──────── INPUT MATERIAL
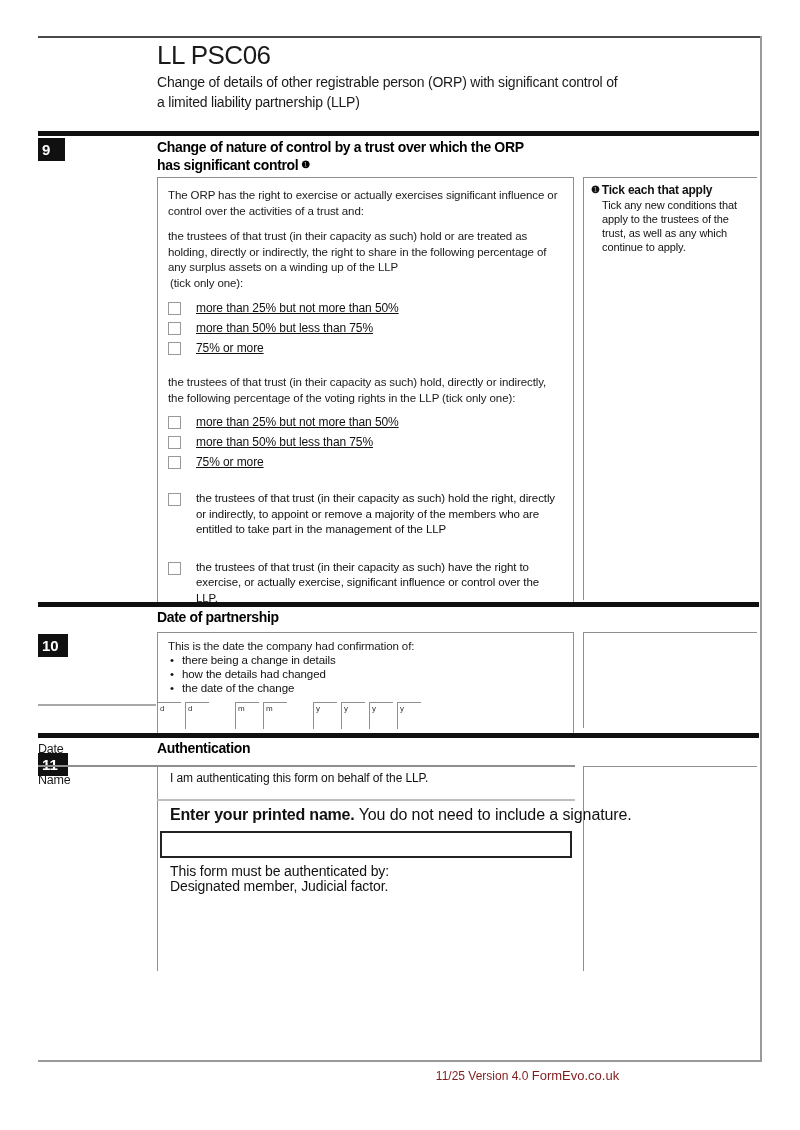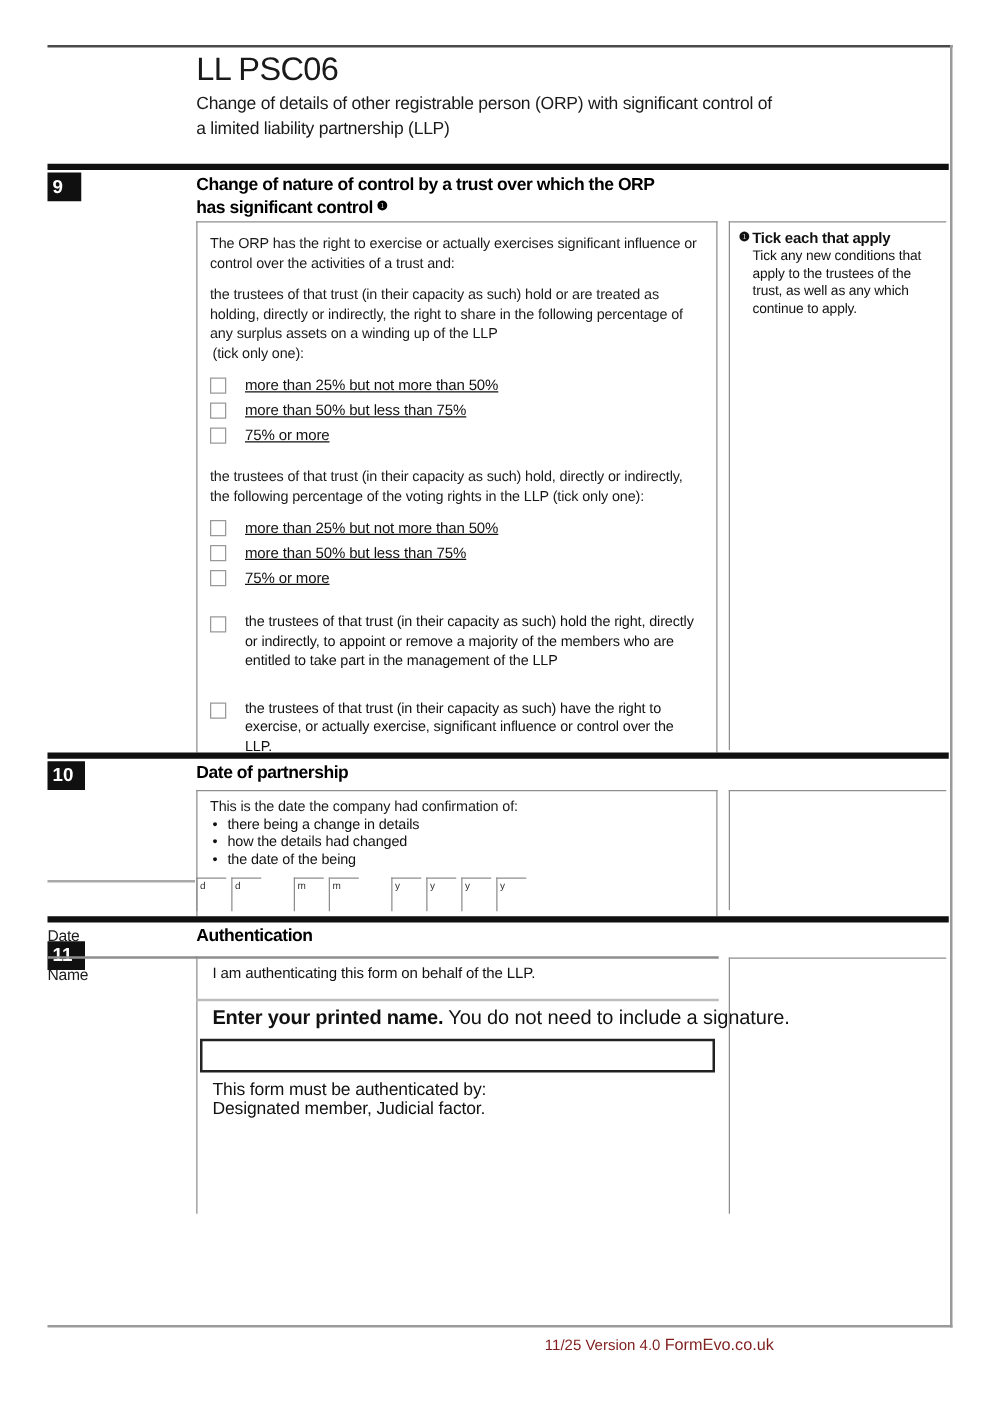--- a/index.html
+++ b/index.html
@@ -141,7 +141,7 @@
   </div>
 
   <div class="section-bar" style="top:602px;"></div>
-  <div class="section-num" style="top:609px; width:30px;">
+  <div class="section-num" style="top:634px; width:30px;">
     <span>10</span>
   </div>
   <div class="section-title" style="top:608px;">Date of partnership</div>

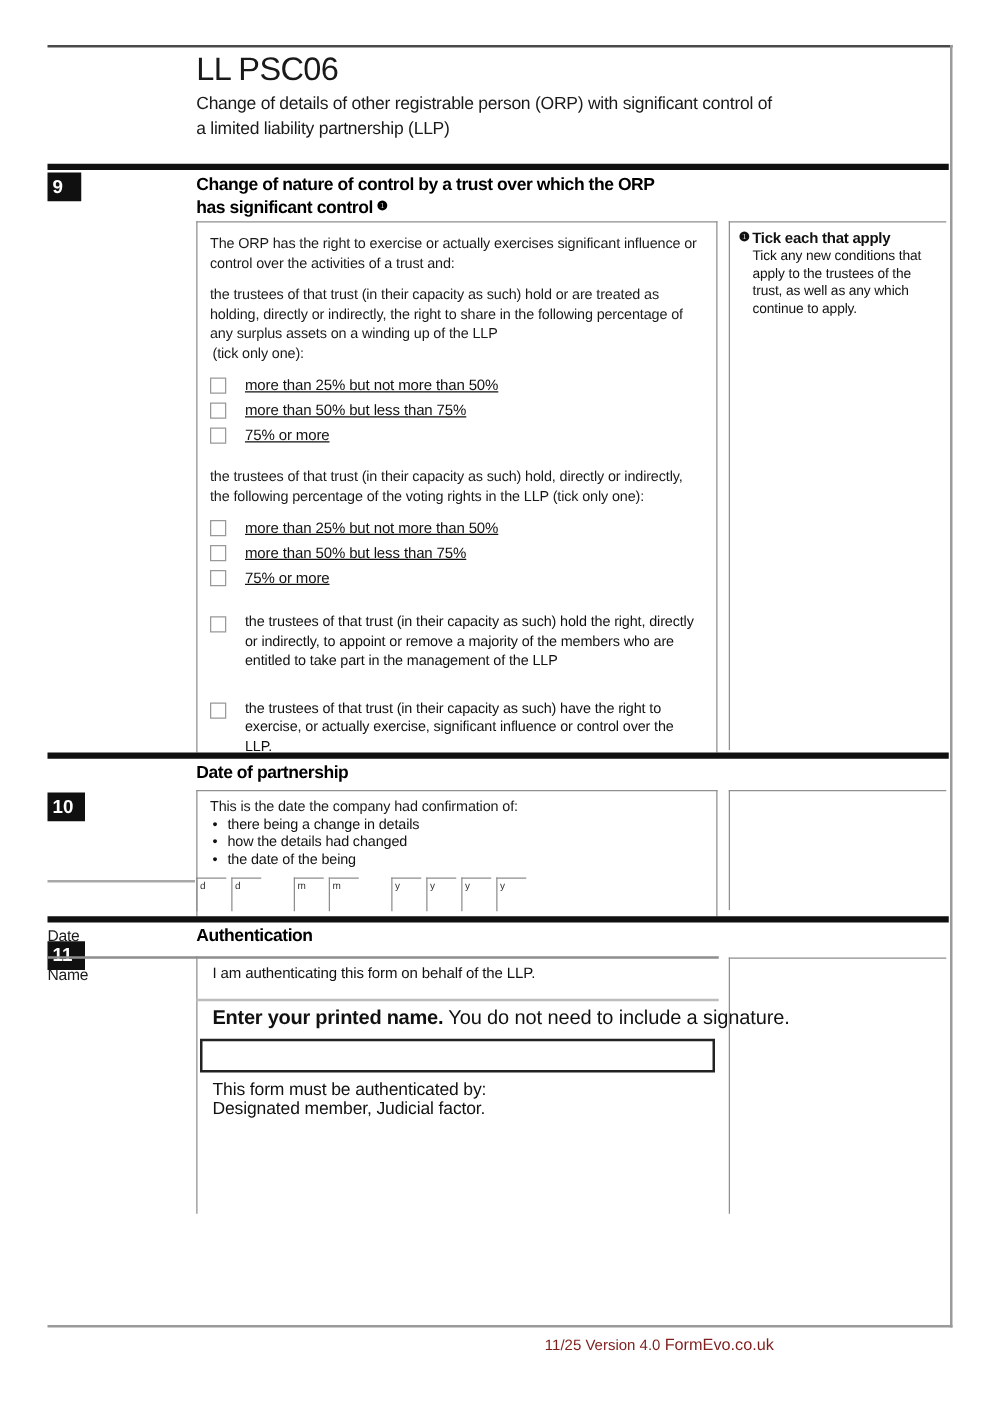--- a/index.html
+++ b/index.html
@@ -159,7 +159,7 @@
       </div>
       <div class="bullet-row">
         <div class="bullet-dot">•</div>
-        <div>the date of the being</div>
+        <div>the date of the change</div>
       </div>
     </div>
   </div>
────────────────
Please output every record above exactly as written, leaving out the pictures.

§ TASK SOLUTION
--- a/index.html
+++ b/index.html
@@ -141,7 +141,7 @@
   </div>
 
   <div class="section-bar" style="top:602px;"></div>
-  <div class="section-num" style="top:609px; width:30px;">
+  <div class="section-num" style="top:634px; width:30px;">
     <span>10</span>
   </div>
   <div class="section-title" style="top:608px;">Date of partnership</div>

--- a/index.html
+++ b/index.html
@@ -159,7 +159,7 @@
       </div>
       <div class="bullet-row">
         <div class="bullet-dot">•</div>
-        <div>the date of the being</div>
+        <div>the date of the change</div>
       </div>
     </div>
   </div>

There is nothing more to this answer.